Front-end code edit data:
────────────────

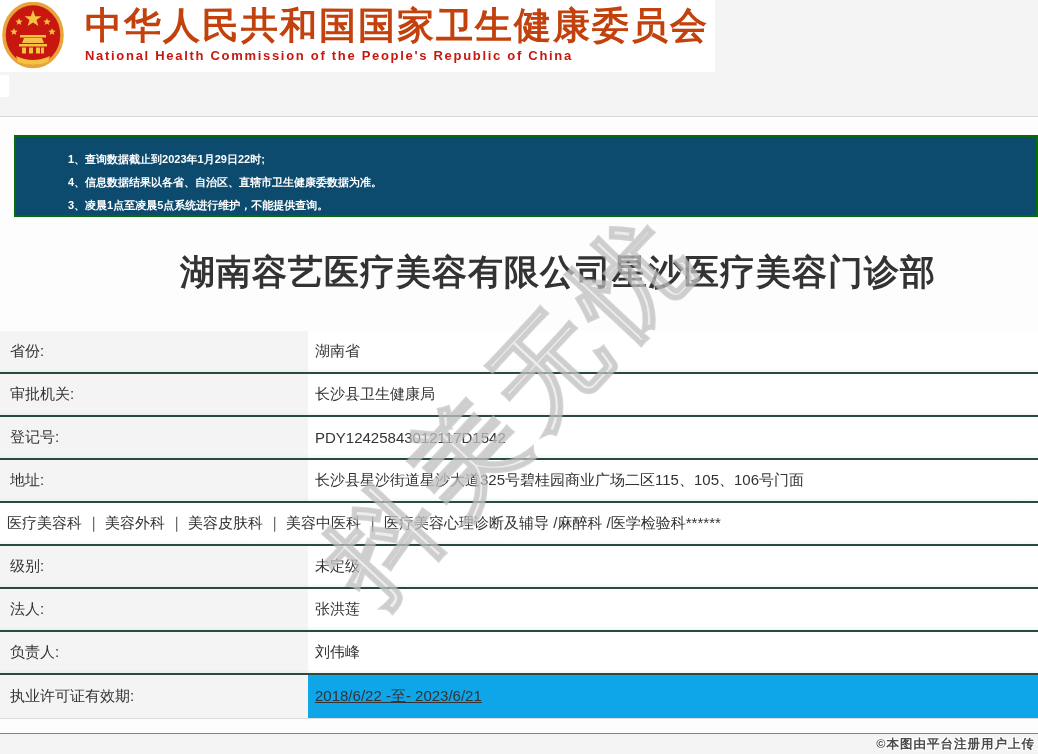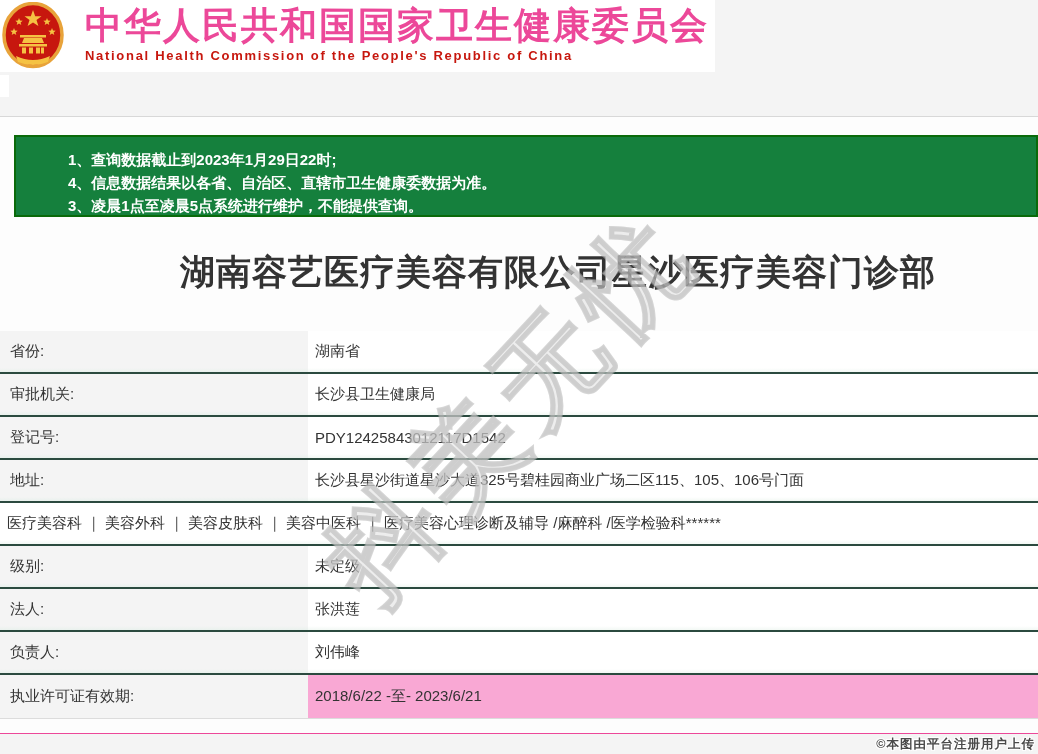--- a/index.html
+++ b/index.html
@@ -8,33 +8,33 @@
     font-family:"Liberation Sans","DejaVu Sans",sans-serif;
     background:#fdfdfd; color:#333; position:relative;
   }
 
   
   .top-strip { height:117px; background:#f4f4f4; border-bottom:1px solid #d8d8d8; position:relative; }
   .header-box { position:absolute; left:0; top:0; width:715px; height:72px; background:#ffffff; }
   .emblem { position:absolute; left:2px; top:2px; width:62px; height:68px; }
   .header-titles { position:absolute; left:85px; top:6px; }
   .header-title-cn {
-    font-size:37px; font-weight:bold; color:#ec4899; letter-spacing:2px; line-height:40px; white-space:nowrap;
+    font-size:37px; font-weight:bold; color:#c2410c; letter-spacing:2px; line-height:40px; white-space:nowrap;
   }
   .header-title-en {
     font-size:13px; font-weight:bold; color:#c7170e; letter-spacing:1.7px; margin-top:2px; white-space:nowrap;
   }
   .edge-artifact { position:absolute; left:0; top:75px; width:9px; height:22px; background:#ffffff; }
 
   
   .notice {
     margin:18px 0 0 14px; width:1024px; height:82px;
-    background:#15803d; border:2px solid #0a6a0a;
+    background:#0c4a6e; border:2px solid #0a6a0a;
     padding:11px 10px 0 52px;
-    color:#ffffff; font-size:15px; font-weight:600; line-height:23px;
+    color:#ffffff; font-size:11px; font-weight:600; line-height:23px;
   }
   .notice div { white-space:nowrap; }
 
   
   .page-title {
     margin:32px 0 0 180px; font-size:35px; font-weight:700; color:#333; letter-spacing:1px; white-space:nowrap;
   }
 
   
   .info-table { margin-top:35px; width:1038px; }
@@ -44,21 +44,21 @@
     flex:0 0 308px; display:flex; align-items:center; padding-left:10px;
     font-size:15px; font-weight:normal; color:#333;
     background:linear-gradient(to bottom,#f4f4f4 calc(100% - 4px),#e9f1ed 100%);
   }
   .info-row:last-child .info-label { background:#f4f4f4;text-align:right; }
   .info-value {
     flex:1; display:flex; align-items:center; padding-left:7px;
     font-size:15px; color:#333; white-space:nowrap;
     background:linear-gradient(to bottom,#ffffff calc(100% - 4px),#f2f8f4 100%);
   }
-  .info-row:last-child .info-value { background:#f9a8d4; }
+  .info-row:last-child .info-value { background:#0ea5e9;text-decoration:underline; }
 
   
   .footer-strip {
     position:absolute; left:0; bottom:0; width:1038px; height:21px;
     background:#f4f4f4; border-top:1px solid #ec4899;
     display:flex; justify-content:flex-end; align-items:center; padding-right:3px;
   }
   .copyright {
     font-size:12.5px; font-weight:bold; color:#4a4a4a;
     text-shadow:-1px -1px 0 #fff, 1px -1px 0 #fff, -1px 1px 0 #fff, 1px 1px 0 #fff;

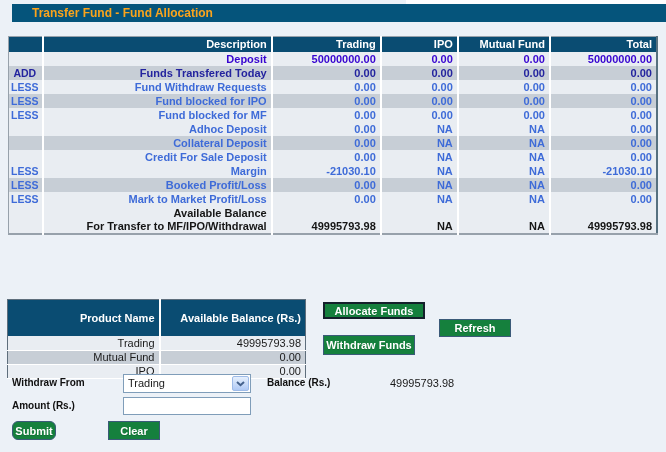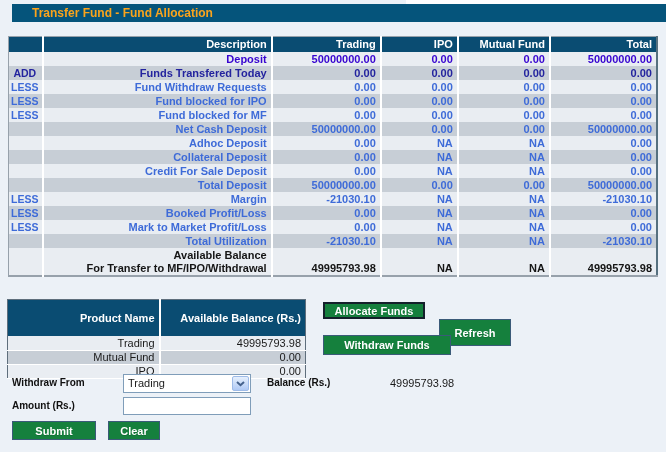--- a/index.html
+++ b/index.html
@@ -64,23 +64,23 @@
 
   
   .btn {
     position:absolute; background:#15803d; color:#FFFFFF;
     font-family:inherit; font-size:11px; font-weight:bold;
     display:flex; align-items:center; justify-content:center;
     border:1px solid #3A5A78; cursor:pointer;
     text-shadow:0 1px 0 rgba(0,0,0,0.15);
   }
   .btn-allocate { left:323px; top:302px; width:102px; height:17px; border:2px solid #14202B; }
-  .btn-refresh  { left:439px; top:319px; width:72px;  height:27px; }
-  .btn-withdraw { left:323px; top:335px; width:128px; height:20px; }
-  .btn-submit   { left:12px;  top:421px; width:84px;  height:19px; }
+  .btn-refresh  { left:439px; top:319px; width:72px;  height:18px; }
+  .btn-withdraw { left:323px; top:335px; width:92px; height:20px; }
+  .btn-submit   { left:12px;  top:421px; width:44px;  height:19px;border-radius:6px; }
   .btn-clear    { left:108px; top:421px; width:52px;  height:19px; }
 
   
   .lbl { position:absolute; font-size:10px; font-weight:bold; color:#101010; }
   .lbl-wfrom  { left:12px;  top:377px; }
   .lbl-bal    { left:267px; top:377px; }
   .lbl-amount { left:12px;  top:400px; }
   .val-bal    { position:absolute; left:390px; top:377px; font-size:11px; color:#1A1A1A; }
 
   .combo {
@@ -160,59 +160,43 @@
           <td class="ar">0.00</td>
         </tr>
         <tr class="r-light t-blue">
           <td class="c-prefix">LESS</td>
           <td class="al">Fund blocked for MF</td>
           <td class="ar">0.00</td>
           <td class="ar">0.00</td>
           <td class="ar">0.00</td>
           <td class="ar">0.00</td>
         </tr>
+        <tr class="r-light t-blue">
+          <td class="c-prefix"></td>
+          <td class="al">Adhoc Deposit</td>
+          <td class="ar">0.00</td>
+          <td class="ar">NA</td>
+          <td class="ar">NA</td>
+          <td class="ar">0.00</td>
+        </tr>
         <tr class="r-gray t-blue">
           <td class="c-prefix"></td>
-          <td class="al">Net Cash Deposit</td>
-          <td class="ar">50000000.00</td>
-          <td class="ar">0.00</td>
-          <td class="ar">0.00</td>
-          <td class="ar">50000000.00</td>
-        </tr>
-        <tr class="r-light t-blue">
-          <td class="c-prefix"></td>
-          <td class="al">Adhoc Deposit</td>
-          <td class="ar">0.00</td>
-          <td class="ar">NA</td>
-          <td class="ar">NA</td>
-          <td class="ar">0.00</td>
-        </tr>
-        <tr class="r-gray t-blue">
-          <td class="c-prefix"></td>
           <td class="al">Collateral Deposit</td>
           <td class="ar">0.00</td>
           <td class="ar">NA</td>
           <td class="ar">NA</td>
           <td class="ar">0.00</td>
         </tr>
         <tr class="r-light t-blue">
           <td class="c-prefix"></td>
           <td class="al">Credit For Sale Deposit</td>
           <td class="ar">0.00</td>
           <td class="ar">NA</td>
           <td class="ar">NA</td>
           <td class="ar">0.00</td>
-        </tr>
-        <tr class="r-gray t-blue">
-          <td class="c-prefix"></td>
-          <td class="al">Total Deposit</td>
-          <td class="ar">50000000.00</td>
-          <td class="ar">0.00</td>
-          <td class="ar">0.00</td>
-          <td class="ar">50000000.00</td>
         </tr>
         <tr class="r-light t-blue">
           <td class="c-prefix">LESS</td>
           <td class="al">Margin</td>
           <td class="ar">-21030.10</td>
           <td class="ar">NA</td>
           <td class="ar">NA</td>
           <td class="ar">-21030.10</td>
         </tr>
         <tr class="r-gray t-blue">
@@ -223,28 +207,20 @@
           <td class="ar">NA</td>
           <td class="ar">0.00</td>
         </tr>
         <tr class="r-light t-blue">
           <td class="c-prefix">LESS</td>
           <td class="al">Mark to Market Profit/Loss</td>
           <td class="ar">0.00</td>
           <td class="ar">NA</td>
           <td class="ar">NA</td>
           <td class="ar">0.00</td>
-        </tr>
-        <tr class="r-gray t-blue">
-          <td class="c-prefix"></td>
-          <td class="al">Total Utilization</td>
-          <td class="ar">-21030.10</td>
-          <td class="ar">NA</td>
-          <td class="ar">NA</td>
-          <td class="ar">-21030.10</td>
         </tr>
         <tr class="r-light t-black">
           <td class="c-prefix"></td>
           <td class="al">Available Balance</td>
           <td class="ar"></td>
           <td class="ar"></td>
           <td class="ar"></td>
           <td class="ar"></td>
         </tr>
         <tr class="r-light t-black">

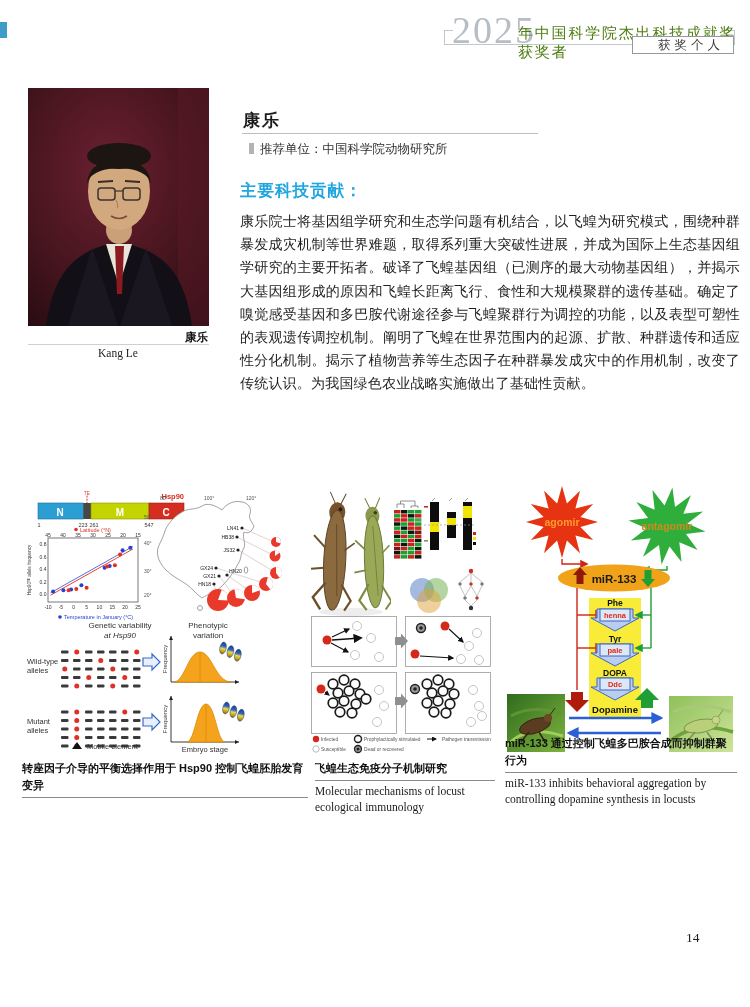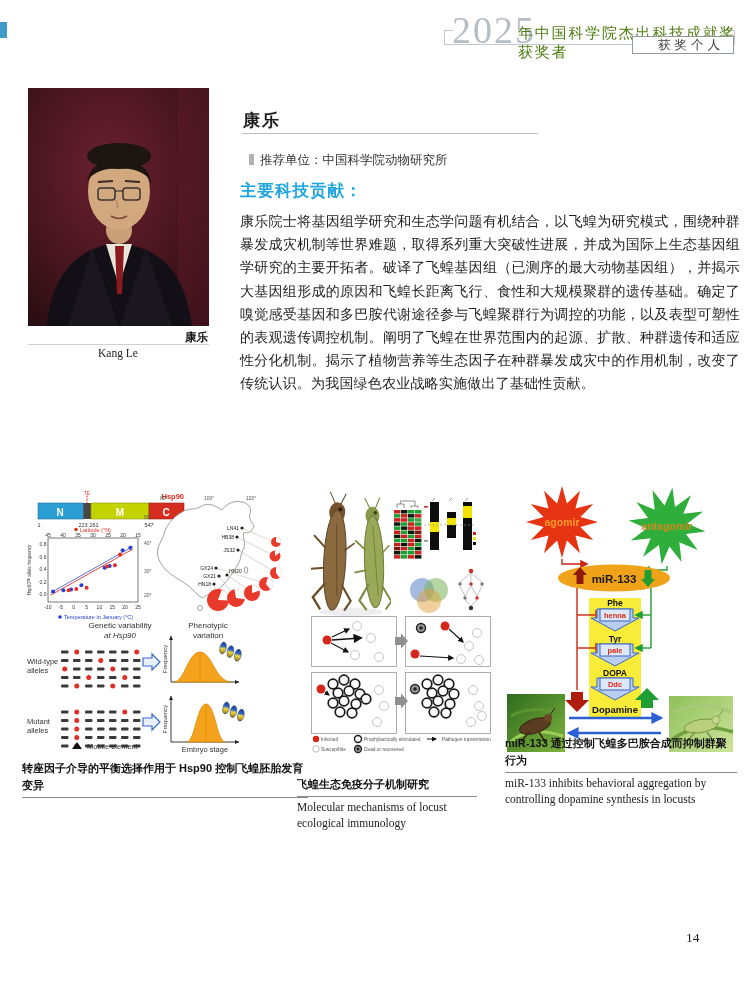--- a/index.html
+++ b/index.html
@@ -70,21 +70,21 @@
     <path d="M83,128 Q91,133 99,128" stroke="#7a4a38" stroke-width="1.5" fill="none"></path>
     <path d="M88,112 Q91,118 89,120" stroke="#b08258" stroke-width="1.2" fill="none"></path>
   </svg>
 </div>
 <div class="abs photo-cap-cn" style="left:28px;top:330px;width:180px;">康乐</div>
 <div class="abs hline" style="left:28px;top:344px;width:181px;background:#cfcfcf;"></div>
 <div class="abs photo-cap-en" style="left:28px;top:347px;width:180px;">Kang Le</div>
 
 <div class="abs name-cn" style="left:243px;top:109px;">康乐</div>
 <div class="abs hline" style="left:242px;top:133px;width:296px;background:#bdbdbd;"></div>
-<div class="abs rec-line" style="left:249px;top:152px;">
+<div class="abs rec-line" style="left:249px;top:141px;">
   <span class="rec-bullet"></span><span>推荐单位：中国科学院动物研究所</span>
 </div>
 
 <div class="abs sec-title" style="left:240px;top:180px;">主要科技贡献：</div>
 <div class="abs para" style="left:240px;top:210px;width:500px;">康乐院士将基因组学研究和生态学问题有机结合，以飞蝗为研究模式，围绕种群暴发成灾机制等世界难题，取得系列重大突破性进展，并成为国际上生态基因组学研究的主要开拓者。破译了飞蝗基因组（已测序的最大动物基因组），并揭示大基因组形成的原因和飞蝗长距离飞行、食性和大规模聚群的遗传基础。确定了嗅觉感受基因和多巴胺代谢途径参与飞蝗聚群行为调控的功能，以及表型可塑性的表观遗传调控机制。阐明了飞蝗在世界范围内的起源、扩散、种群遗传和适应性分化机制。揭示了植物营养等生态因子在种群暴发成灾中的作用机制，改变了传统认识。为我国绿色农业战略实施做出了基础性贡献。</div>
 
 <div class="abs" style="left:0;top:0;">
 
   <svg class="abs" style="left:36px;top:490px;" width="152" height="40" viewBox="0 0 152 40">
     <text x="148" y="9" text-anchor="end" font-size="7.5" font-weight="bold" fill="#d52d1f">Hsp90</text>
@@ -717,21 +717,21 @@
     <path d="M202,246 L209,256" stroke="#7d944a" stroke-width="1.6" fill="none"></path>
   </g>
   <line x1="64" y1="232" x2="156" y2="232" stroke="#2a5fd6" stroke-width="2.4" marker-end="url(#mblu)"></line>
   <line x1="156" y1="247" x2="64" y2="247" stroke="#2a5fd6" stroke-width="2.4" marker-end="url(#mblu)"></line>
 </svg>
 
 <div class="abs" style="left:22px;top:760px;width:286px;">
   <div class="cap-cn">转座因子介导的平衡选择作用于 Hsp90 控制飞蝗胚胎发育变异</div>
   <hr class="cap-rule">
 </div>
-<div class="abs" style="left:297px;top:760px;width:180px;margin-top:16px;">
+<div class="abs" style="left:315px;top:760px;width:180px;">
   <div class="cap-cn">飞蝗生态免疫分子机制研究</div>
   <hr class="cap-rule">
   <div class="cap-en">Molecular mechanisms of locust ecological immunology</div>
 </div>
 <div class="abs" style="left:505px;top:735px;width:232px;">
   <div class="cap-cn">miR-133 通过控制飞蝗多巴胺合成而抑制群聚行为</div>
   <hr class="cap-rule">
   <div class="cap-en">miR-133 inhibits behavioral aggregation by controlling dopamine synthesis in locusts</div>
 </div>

────────────────

> _WHAT THE EXERCISE ASKS_:
What you return must match the lines above from the one with "display:flex; justify-content:flex-end; align-items:center;" through the one with "left:323px; top:335px; width:128px;" exactly, with both ends included and the pictures excluded.

> _RESULT OF THE TASK_:
     display:flex; justify-content:flex-end; align-items:center; padding-right:3px;
   }
   .copyright {
     font-size:12.5px; font-weight:bold; color:#4a4a4a;
     text-shadow:-1px -1px 0 #fff, 1px -1px 0 #fff, -1px 1px 0 #fff, 1px 1px 0 #fff;

--- a/index.html
+++ b/index.html
@@ -64,23 +64,23 @@
 
   
   .btn {
     position:absolute; background:#15803d; color:#FFFFFF;
     font-family:inherit; font-size:11px; font-weight:bold;
     display:flex; align-items:center; justify-content:center;
     border:1px solid #3A5A78; cursor:pointer;
     text-shadow:0 1px 0 rgba(0,0,0,0.15);
   }
   .btn-allocate { left:323px; top:302px; width:102px; height:17px; border:2px solid #14202B; }
-  .btn-refresh  { left:439px; top:319px; width:72px;  height:27px; }
-  .btn-withdraw { left:323px; top:335px; width:128px; height:20px; }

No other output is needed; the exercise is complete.